Впереди плеснула волна, показалась в свете луны приземистая ладья, причал, сходни. Перестрелах в двух, на самой излучине, тускло горел костерок – видать, рыбачки встречали утреннюю зорьку.
– Кого черт несет? – едва Арсений ступил ногою на сходни, нелюбезно осведомились с судна.
– То я, Кузьмы-лекаря посланец. Лекарства принес.
– А-а-а! Лекарство… Ну, проходи. Вона туда, влево… Тут вот, у борта, постой. Обожди немножко.

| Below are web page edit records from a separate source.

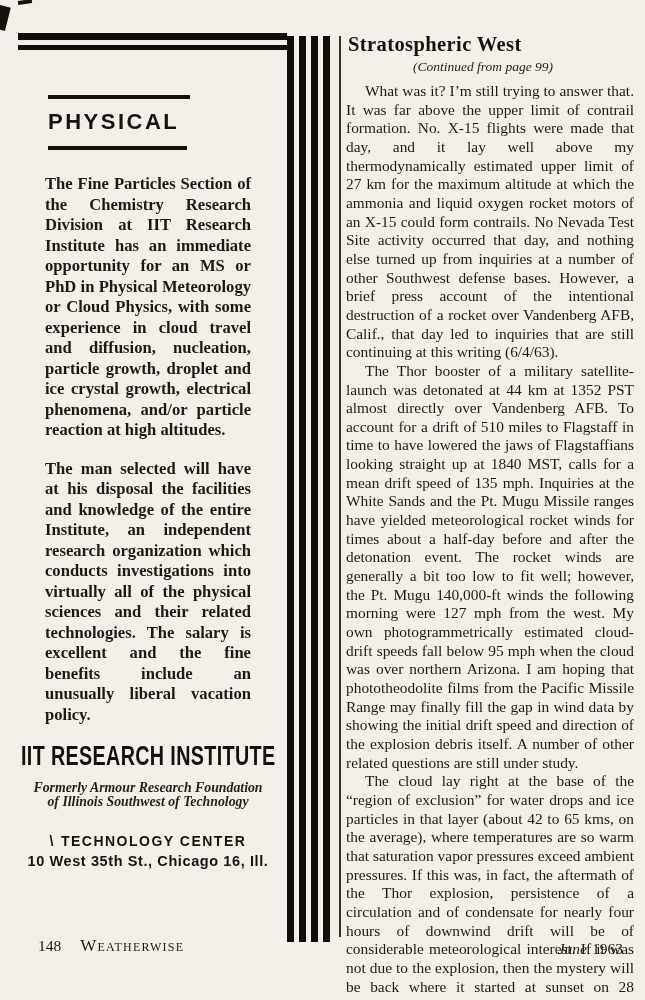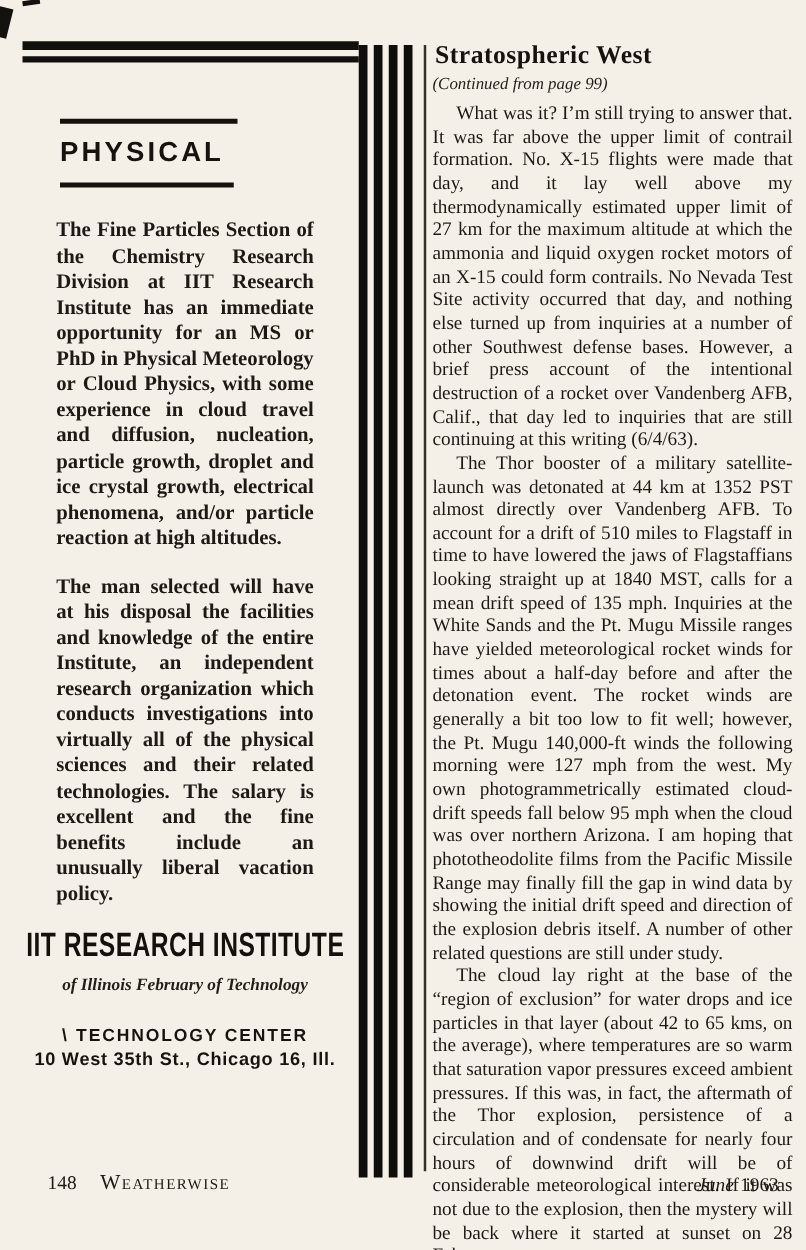"(Continued from page 99)" .continued { text-align: none -> center }
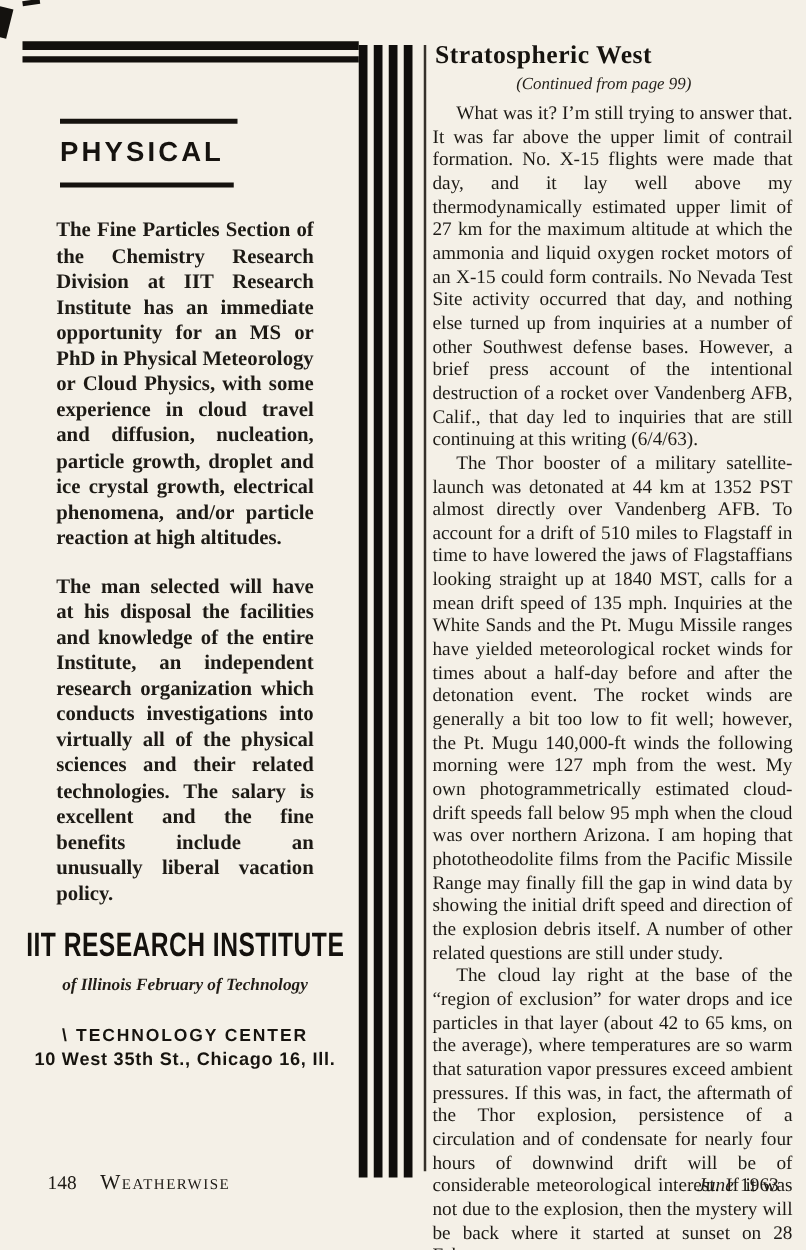"Formerly Armour Research Foundation" div { html: none -> <div>Formerly Armour Research Foundation</div> }
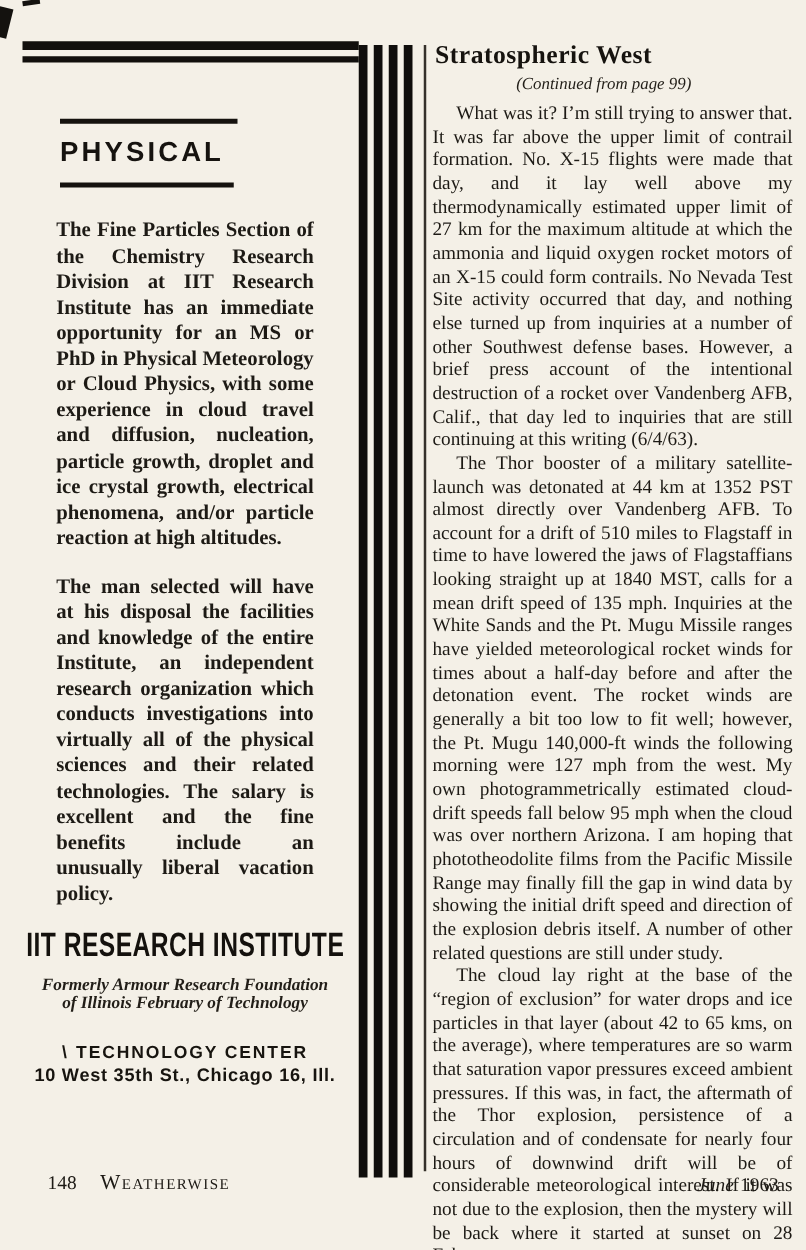"of Illinois February of Technology" div { text: February -> Southwest }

Болезный купец, видно, прикорнул малость, да сейчас вот проснулся, разбудили – видать, так людям своим и наказал. В каморке кормовой свечку зажгли, потом уж посланца позвали:
– Входи, входи, отроче. Выкладывай свои зелья.
– Ага.
Едва взглянув на купца, Сенька почувствовал неладное – слишком уж сильно блестели у больного глаза, слезились. Да и лицо выглядело каким-то осунувшимся, словно после недавнего жара.
– Этот вот – отвар, по три раза в день, лучше после еды, внутрь принимати. – Отрок выложил на стол принесенные лекарства. – Это – настой. Его натощак надо. Тоже по три раза…
Обсказал, замялся, да не удержался, спросил:
– Лихоманка-то била тебя, господине?
– Ой, отроче, била! Не дай бог кому. А посейчас вроде и ничего – отпустило.
– А в паху, под мышками – не болело ли, не вздувалось? Скажем, дней пять-шесть назад тому?
– Так и было, – с удивленьем отозвался купец. – Именно дней пять назад. Вздулось, нарвало – а сейчас все прошло, заживилося. Ты, я смотрю, понимаешь, что ли?
– Рубаху, господине, задери, – негромко попросил Сенька. – Покажу, как да куда зелье мазать. Еще-то свечка есть?
Больной усмехнулся:
– Надо, так сыщем. Велеть, что ль, зажечь?
– Да не худо б.
Ох ты… Арсений закусил губу, едва только взглянул на полмышки! Явные припухлости, чуть заживленные… бубоны! Все так, как и рассказывал Амброзиус Вирт, голландец – сперва лихорадка, вздутия, нарывы, потом может быть заживление, и лихоманка спадет, кажется, вот оно, выздоровленье… ан нет! Совсем скоро – харканье, пена кровавая на губах и гибель! Коварная болезнь и неизлечима – недаром черной смертью зовется. Увы, страданья купца не облегчить… Самому бы теперь не заразиться, черная смерть прилипчива.
Сенька и про деньги забыл, хорошо хоть, купец вспомнил – пальцы послюнявив, отсчитал денежки в поспешно подставленный юным лекарем мешок.